So far the whole course of the difficult relation between the Wordsworths and the French mother and daughter had run with remarkable smoothness. But later on there was trouble. Professor Edith Morley, who is preparing the Crabb Robinson papers for publication, has recently discovered that Caroline's husband, whose name was Baudouin, made some claim upon the poet when he became Laureate and upon his family after his death. If he added any threat to publish inconvenient facts, as Professor Morley assumes, he mistook both the character of his father-in-law and the courage of Mrs. Wordsworth and the rest of the poet's friends after his death. Wordsworth refused Baudouin's application, on Crabb Robinson's advice, in 1843, and so, on the same advice, did his representatives in 1850. But hardly any of the letters dealing with these transactions have survived, and Robinson's diary contains few allusions to them. Those few, with some letters on the subject, are given by Professor Morley in The Times Literary Supplement of 15th February 1923. Other letters were destroyed, as is clear from a surviving letter of Quillinan, quoted by Professor Morley. So, after Wordsworth's death, were all the poet's papers concerning Annette and Caroline. The result of all this is that some parts of the story must always remain obscure. M. Legouis, writing to The Literary Supplement, on 8th March 1923, protests, not unnaturally, against Professor Morley's use of the word ' blackmail' in connexion with Baudouin's application for money. It is clear that that application was resented by the poet's friends : and it seems that they contemplated publishing the story in Christopher Wordsworth's biographical memoir as a means of forestalling, if necessary, any revelations that might be made by Baudouin. But none were made : and it is, at least, not clear that Baudouin ever went beyond a not unnatural request that some assistance should be given to Caroline and her children who were in difficult circumstances. But, however this may be, the new evidence proves, as M. Legouis points out, that Wordsworth had, at some time or other, done something for his daughter : for we find Crabb Robinson noting in his diary that, in his letter to Baudouin he had said that
Wordsworth had not the means of doing anything further and that his means had been reduced ’.

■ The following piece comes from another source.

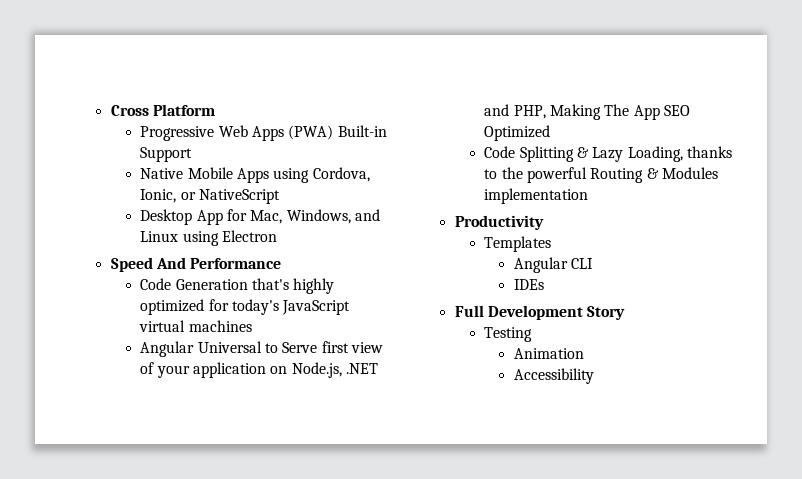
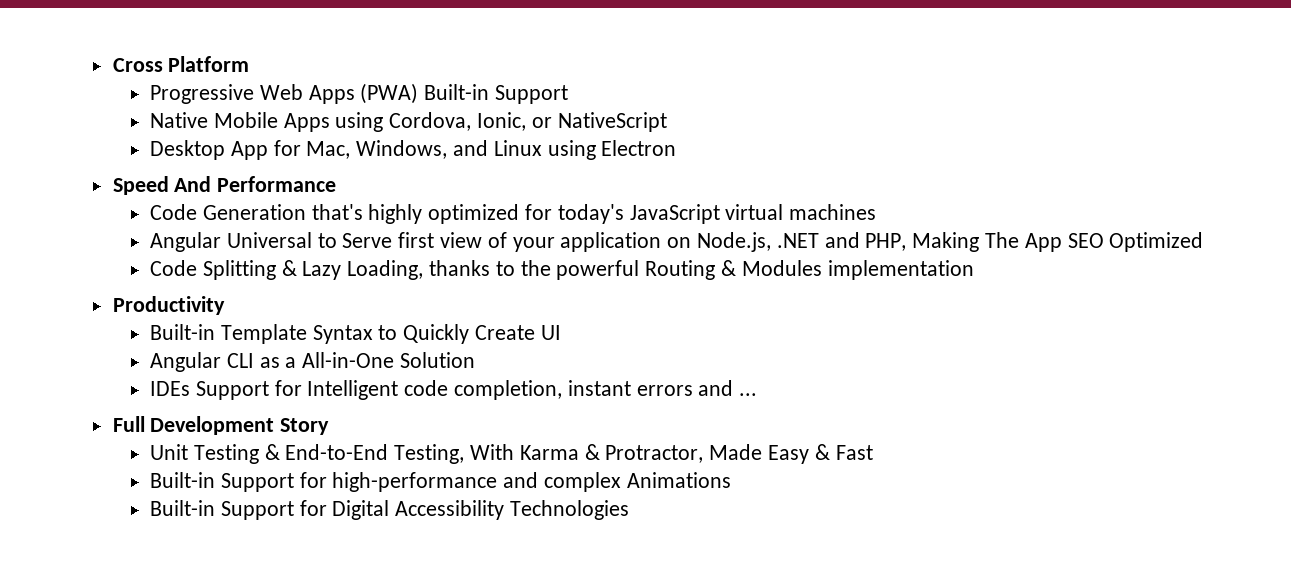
[484,236,552,252] [513,257,594,273] [513,279,544,290] Templates // Angular CLI // IDEs -> [149,324,561,344] [149,352,475,372] [149,380,758,400] Built-in Template Syntax to Quickly Create UI // Angular CLI as a All-in-One Solution // IDEs Support for Intelligent code completion, instant errors and ...
(626, 313) none -> [149,444,188,460] Unit
[513,348,584,359] [513,368,594,384] // Animation // Accessibility -> [264,444,873,464] [149,472,731,492] [149,500,629,520] & End-to-End Testing, With Karma & Protractor, Made Easy & Fast // Built-in Support for high-performance and complex Animations // Built-in Support for Digital Accessibility Technologies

The story is not likely to be further elucidated. We shall
never know what Wordsworth did for Annette and Caroline at or after his marriage to Mary; and we shall never be certain why he did not marry Annette in 1792. There may well have been reasons which we cannot now guess, besides the reasons which, as we have seen, are obvious enough. And possibly, as M. Legouis suggests, the temperamental caution and prudence of the poet may have been among them. Prudence is not now a popular virtue and never was among the prettiest. But it is a virtue still. If Shelley had had more of it how much misery he would have saved himself and Harriet! Perhaps Wordsworth himself, even as it was, did not altogether escape remorse. There are several poems, Vaudracour and Julia, Ruth, The Thorn and others, which may possibly reflect something of the kind. The story of Vaudracour and Julia is indeed utterly unlike that of Wordsworth and Annette, and I see little reason for the view of M. Legouis that it is autobiographical. There is in fact nothing in it to be autobiographical except the central fact of the birth of a child without marriage of the parents. In all other details the story is plainly not that of Annette. But in this and those other poems of unhappy or deserted women he may well have had Annette in his mind. He must have been haunted sometimes, one would think, by the thought of her, as Shelley seems to have been, with so much more reason, by the memory of Harriet. Still, if we are to hear the conclusion of the whole matter, most people will agree that it must be that of M. Legouis whose minute investigation of the thirty years of the story leaves him with the conviction that the discovery only serves to make plainer than ever 'l'honnêteté profonde de l'homme '.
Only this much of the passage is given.